• [Work to complete]
Reading the records beneath this task, work out how many lines contain the word "snapshot" and reply with only that number.

--- Input Enclosed Below ---

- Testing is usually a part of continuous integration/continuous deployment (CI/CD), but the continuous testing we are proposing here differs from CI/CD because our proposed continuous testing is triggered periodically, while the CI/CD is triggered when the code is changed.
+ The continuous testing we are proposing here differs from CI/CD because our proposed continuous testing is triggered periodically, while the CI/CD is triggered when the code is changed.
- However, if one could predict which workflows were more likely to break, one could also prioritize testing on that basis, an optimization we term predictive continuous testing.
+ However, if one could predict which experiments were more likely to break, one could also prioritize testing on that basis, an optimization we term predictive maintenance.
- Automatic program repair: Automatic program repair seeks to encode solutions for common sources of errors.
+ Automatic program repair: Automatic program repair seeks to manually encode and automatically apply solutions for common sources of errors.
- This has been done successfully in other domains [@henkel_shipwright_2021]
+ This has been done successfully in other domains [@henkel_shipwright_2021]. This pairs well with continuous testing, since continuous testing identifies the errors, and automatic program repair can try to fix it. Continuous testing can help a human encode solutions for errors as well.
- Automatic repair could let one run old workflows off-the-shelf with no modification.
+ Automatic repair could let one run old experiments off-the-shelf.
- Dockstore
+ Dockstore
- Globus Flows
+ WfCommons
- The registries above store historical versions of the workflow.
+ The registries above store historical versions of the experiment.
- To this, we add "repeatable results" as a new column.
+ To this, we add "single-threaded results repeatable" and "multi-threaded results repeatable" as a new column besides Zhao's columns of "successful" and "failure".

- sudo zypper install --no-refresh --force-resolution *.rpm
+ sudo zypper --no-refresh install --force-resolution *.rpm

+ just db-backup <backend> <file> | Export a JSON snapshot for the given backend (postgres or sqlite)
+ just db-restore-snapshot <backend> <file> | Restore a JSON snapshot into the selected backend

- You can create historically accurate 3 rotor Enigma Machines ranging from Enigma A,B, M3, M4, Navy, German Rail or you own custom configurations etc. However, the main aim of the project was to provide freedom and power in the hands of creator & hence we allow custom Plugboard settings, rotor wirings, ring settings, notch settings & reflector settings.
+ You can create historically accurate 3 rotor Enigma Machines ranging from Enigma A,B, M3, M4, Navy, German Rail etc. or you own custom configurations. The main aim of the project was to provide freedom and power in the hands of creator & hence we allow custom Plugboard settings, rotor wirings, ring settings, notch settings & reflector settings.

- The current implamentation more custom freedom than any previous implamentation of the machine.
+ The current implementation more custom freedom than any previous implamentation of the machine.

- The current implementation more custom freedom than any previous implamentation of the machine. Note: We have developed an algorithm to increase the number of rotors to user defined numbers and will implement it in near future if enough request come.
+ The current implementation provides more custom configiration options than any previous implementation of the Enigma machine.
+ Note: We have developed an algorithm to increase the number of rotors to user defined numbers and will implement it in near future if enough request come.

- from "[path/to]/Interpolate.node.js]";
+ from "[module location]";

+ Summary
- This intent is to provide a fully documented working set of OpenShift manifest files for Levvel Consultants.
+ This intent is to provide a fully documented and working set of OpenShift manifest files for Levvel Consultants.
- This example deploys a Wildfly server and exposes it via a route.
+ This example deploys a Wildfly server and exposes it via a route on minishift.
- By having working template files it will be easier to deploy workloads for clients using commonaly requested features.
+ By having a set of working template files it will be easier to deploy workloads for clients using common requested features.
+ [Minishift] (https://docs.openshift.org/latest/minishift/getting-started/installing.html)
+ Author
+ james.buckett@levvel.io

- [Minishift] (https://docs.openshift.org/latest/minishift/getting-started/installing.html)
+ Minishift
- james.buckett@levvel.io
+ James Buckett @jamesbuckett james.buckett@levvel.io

--- End of Enclosed Input ---

• [Solution]
2